La compra prodigiosa de servicios médicos se transforma en razón para justificar una reforma que se plantea hoy y que considera principalmente el fortalecimiento de FONASA, transformándolo en un “seguro público”, asunto del que se viene hablando desde hace tiempo, con ley ya tramitada y reglamento pendiente. Al mismo argumento se recurre para sancionar la discusión de asegurador único vs. aseguradores múltiples para administrar una cobertura universal, en favor de la primera opción, como el Colegio Médico ha propuesto recientemente. Esto es la “compra monopsónica” –el “poder de compra”- como camino para presionar a los prestadores a empaquetar servicios y para conseguir buenos precios, o simplemente fijarlos y así controlar, además, la mentada expansión de los costos.
Sin embargo, hay tres problemas que no estarían bien resueltos con una reforma como la que hoy se plantea, problemas que tienen la virtud –en este caso el vicio- de potenciarse entre sí. El primer problema es que los temas de calidad no parecen resolverse bien con cambios como los descritos. Más aún, podrían estos cambios producir deterioro en la calidad de los servicios a consecuencia de una presión desmedida sobre los prestadores, lo que no es tan difícil de materializar si vemos a FONASA como “agencia” de la restricción presupuestaria.
El segundo problema, que explica en buena medida que los resultados de este tipo de transformaciones basadas en el “poder de compra” suelan ser magros, es que no hay modo de comportarse en función de los “incentivos” que en teoría han sido puestos si los prestadores públicos tienen las manos atadas y son insensibles en términos prácticos a tales estímulos. Es decir, si se quiere que los “incentivos” funcionen, es necesario que los hospitales puedan gestionar con flexibilidad sus recursos, en particular sus recursos humanos, para poder responder oportunamente a las arremetidas de un mercado del trabajo competitivo y también es necesario proveer financiamiento a los mismos para compensar la depreciación de sus activos, facilitándoles las decisiones de reposición que, cuando no ocurren, pueden significar severos quiebres en la continuidad de los servicios. Me pregunto si cosas como éstas serán posibles de lograr dentro de plazos razonables, en el marco institucional que rige el uso de los recursos públicos. Por lo pronto, al menos cabría incorporarlas en el paquete de reformas.

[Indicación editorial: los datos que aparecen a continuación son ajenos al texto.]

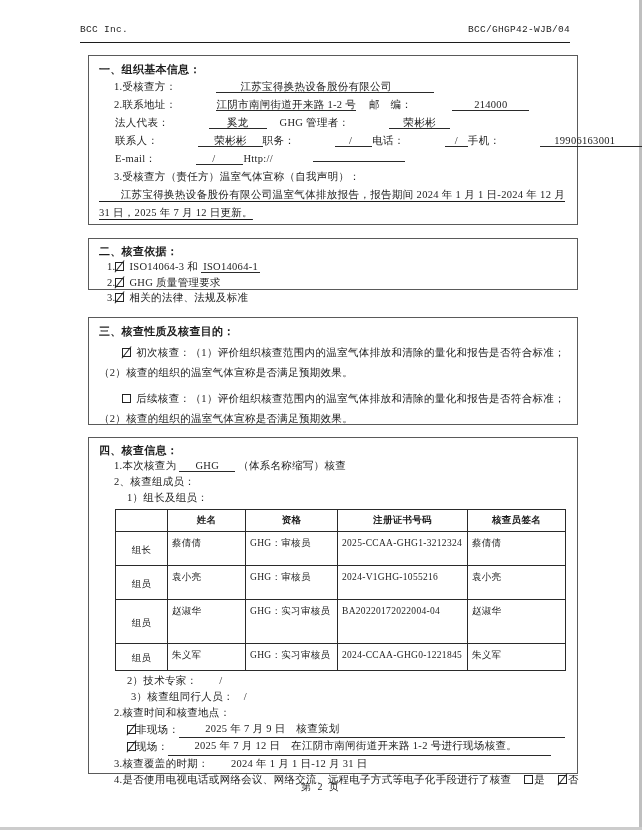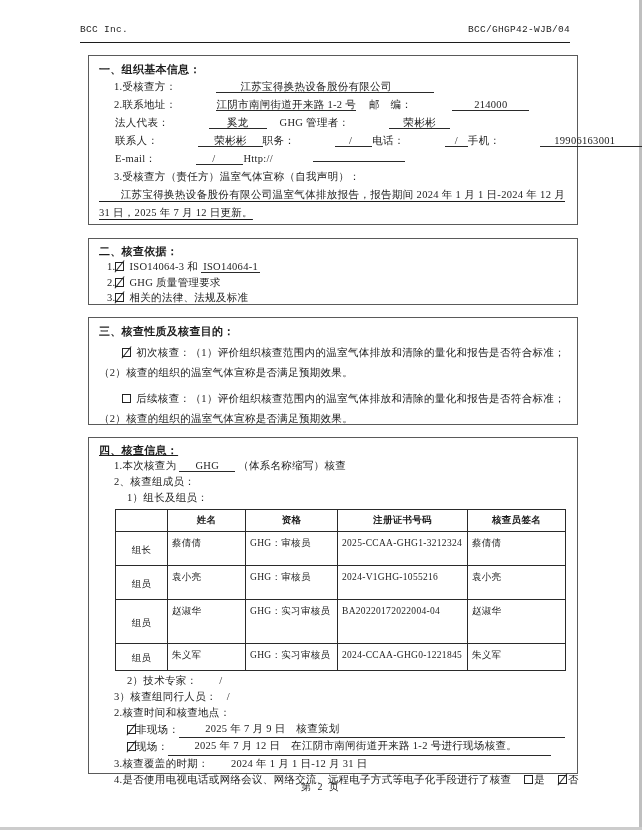--- a/index.html
+++ b/index.html
@@ -46,7 +46,7 @@
   .decl .uv2{border-bottom:none;text-decoration:underline;text-underline-offset:2.5px;}
 
   
-  .box-basis{top:238px;height:67px;line-height:15.5px;padding-top:4px;}
+  .box-basis{top:238px;height:52px;line-height:15.5px;padding-top:4px;}
   .box-basis .line{margin-left:8px;}
 
   

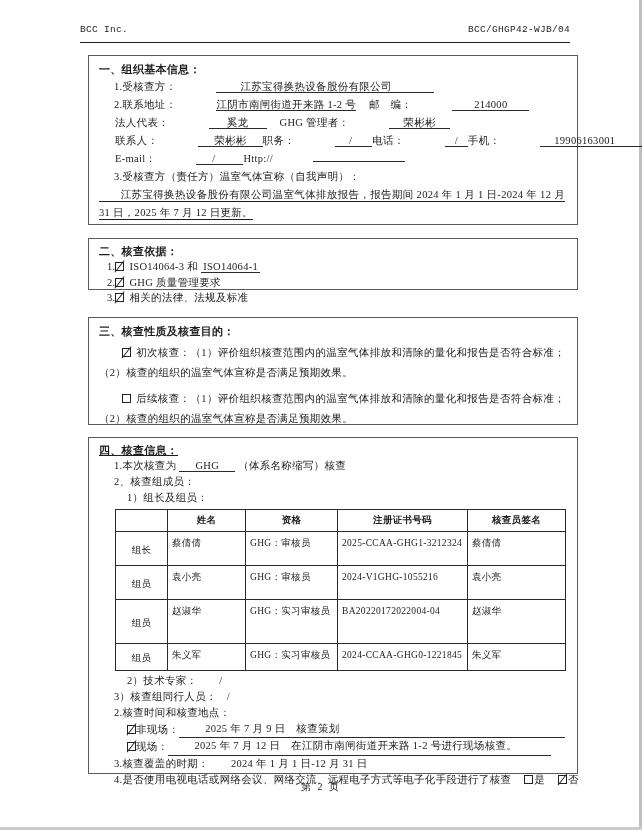--- a/index.html
+++ b/index.html
@@ -130,7 +130,7 @@
   </div>
 
   <div class="box box-info">
-    <div class="sec-title" style="line-height:16px;text-decoration:underline;">四、核查信息：</div>
+    <div class="sec-title" style="line-height:16px;">四、核查信息：</div>
     <div class="line ind2">
       <span>1.本次核查为</span><span class="uv" style="padding:0 16px;margin:0 3px;">GHG</span><span>（体系名称缩写）核查</span>
     </div>

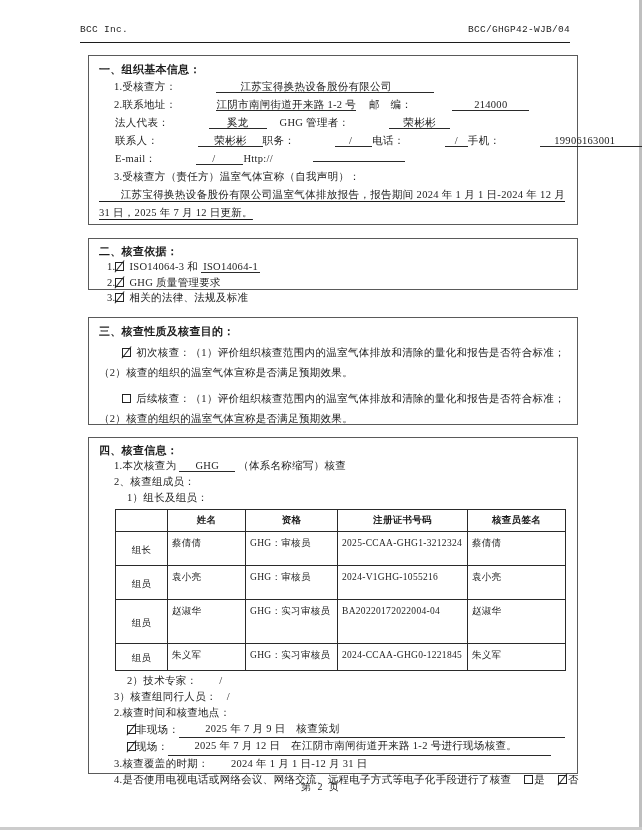--- a/index.html
+++ b/index.html
@@ -191,7 +191,7 @@
     <div class="line" style="margin-left:28px;">
       <span>2）技术专家：</span><span class="gap-m"></span><span>/</span>
     </div>
-    <div class="line" style="margin-left:15px;">
+    <div class="line" style="margin-left:32px;">
       <span>3）核查组同行人员：</span><span class="gap-s"></span><span>/</span>
     </div>
     <div class="line ind2">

Y el tercer problema es que la compra de prestaciones e incluso la compra de paquetes asociados a diagnósticos o de grupos de diagnósticos relacionados, situada en una relación directa entre FONASA –el comprador- y los hospitales públicos –los prestadores de servicios-, no promueve –es decir, no “incentiva”, para ponerlo en el lenguaje de este comentario- la principal ventaja competitiva de un sistema público que funciona con población a cargo: la gestión en red, territorial, anticipada a la aparición de los daños.